Inducing Hidden Length in Bottlebrush Hydrogels for Improved Resilience
Oral-In-person
Abstract
Biological soft tissues exhibit remarkable resilience by distributing deformation across hierarchically organized collagen scaffolds. Inspired by this mechanism, we investigate the emergence of “hidden length” in single-stranded bottlebrush networks and its role in enhancing extensibility at extreme swelling. The networks consist of poly(2-hydroxyethyl methacrylate) (PHEMA) backbones grafted with super hydrophilic poly(2-methyl-2-oxazoline) (PMOx) side chains, forming microphase-separated domains that act as reversible deformation reservoirs. By systematically varying crosslink density and backbone-to-side-chain volume ratios, we establish quantitative correlations between molecular architecture, swelling behavior, and mechanical response.

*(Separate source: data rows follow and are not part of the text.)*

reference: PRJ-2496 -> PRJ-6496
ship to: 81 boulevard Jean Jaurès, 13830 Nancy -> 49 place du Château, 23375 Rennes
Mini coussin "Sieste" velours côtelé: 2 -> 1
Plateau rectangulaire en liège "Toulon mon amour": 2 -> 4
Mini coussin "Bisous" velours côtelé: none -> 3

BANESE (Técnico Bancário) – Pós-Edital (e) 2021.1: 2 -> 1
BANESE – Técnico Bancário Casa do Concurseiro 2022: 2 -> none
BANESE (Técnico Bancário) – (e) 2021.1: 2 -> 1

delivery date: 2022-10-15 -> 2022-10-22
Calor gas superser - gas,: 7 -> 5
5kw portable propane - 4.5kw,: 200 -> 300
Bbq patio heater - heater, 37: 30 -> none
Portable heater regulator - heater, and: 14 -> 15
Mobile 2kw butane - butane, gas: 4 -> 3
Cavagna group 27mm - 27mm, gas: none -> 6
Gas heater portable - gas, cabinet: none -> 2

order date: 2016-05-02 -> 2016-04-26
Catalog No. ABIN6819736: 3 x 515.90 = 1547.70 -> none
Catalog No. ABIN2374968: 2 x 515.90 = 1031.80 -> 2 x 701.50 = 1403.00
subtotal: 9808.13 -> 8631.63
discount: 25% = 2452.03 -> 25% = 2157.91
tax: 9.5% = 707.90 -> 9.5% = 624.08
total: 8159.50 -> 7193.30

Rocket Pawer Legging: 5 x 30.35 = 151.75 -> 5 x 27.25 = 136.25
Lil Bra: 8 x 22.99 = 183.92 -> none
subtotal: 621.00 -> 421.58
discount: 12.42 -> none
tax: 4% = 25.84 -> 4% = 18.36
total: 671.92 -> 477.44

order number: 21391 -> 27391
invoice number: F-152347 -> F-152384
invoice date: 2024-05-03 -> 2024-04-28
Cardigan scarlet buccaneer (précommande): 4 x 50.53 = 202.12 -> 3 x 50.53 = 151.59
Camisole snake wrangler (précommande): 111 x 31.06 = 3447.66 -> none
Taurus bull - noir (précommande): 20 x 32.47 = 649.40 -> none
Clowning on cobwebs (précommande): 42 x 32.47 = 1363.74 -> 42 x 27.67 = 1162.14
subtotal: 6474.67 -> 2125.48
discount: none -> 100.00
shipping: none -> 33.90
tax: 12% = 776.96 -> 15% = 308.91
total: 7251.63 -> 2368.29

Selective swelling enhances microphase separation of the PHEMA backbone, promoting strain-induced release of hidden length and uniform stress redistribution throughout the network. The resulting hydrogels combine extreme water content (Q =4-128) with high extensibility (λ = 2-10), approaching the toughness of jellyfish tissue. This study establishes molecular design rules for resilient, tissue-mimetic hydrogels where hierarchical structure governs both swelling and mechanical behavior.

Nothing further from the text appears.